[Start of Attachment]

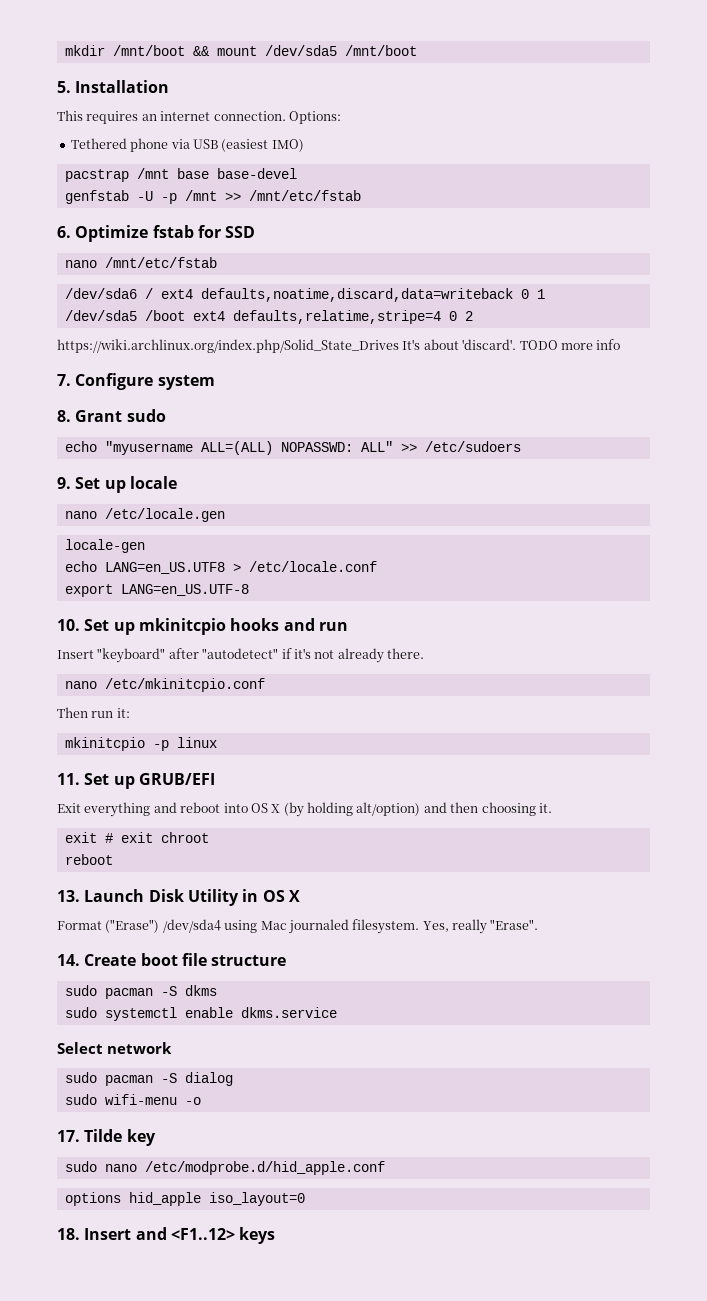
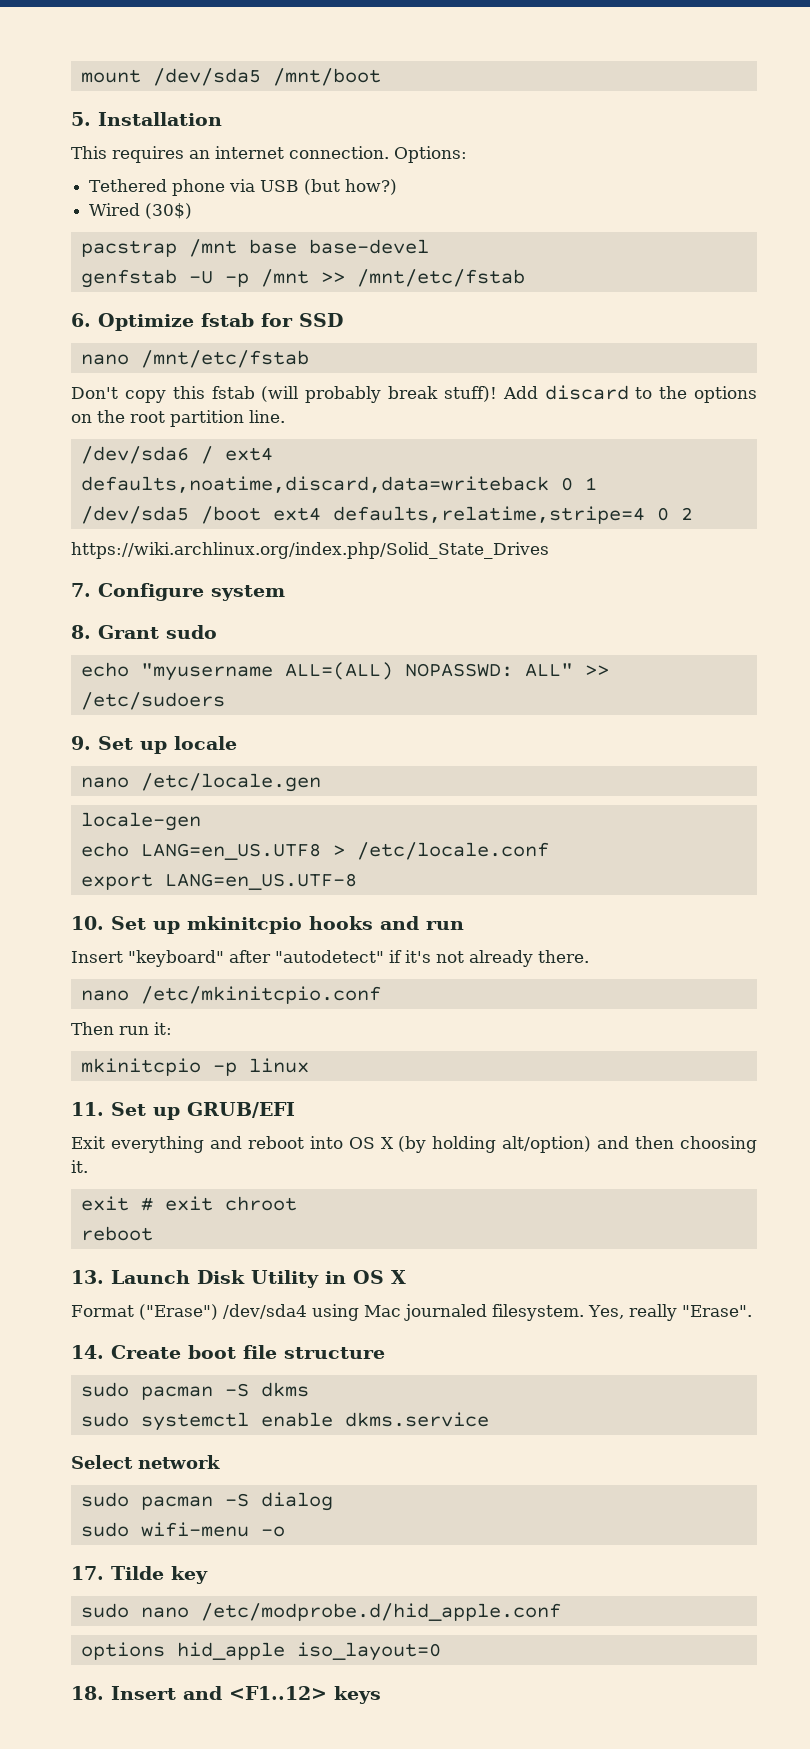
- mkdir /mnt/boot && mount /dev/sda5 /mnt/boot
+ mount /dev/sda5 /mnt/boot
- Tethered phone via USB (easiest IMO)
+ Tethered phone via USB (but how?)
+ Wired (30$)
+ Don't copy this fstab (will probably break stuff)! Add discard to the options on the root partition line.
- https://wiki.archlinux.org/index.php/Solid_State_Drives It's about 'discard'. TODO more info
+ https://wiki.archlinux.org/index.php/Solid_State_Drives

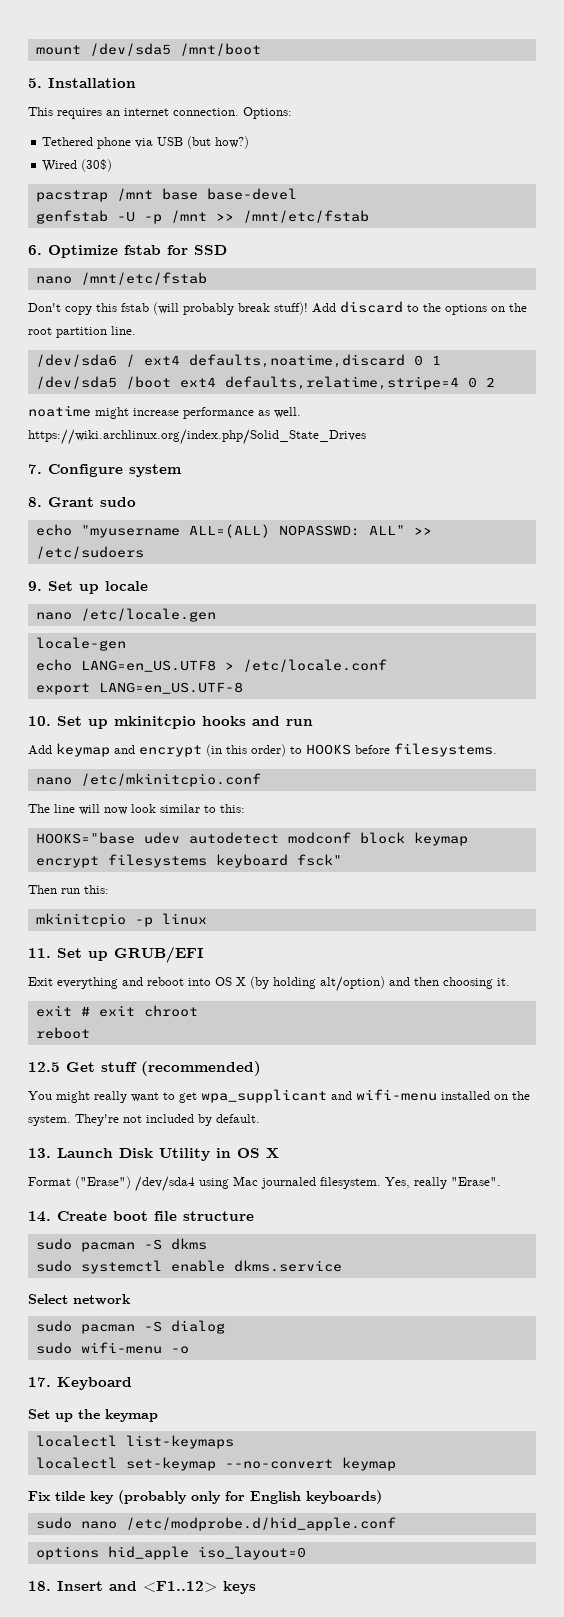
- /dev/sda6 / ext4 defaults,noatime,discard,data=writeback 0 1
+ /dev/sda6 / ext4 defaults,noatime,discard 0 1
- https://wiki.archlinux.org/index.php/Solid_State_Drives
+ noatime might increase performance as well. https://wiki.archlinux.org/index.php/Solid_State_Drives
- Insert "keyboard" after "autodetect" if it's not already there.
+ Add keymap and encrypt (in this order) to HOOKS before filesystems.
  nano /etc/mkinitcpio.conf
+ The line will now look similar to this:
+ HOOKS="base udev autodetect modconf block keymap encrypt filesystems keyboard fsck"
- Then run it:
+ Then run this:
+ 12.5 Get stuff (recommended)
+ You might really want to get wpa_supplicant and wifi-menu installed on the system. They're not included by default.
- 17. Tilde key
+ 17. Keyboard
+ Set up the keymap
+ localectl list-keymaps
+ localectl set-keymap --no-convert keymap
+ Fix tilde key (probably only for English keyboards)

[End of Attachment]

- Task objective
When the word "boot" shows up in a line of the entries, pull that line out.

- Task solution
- mkdir /mnt/boot && mount /dev/sda5 /mnt/boot
+ mount /dev/sda5 /mnt/boot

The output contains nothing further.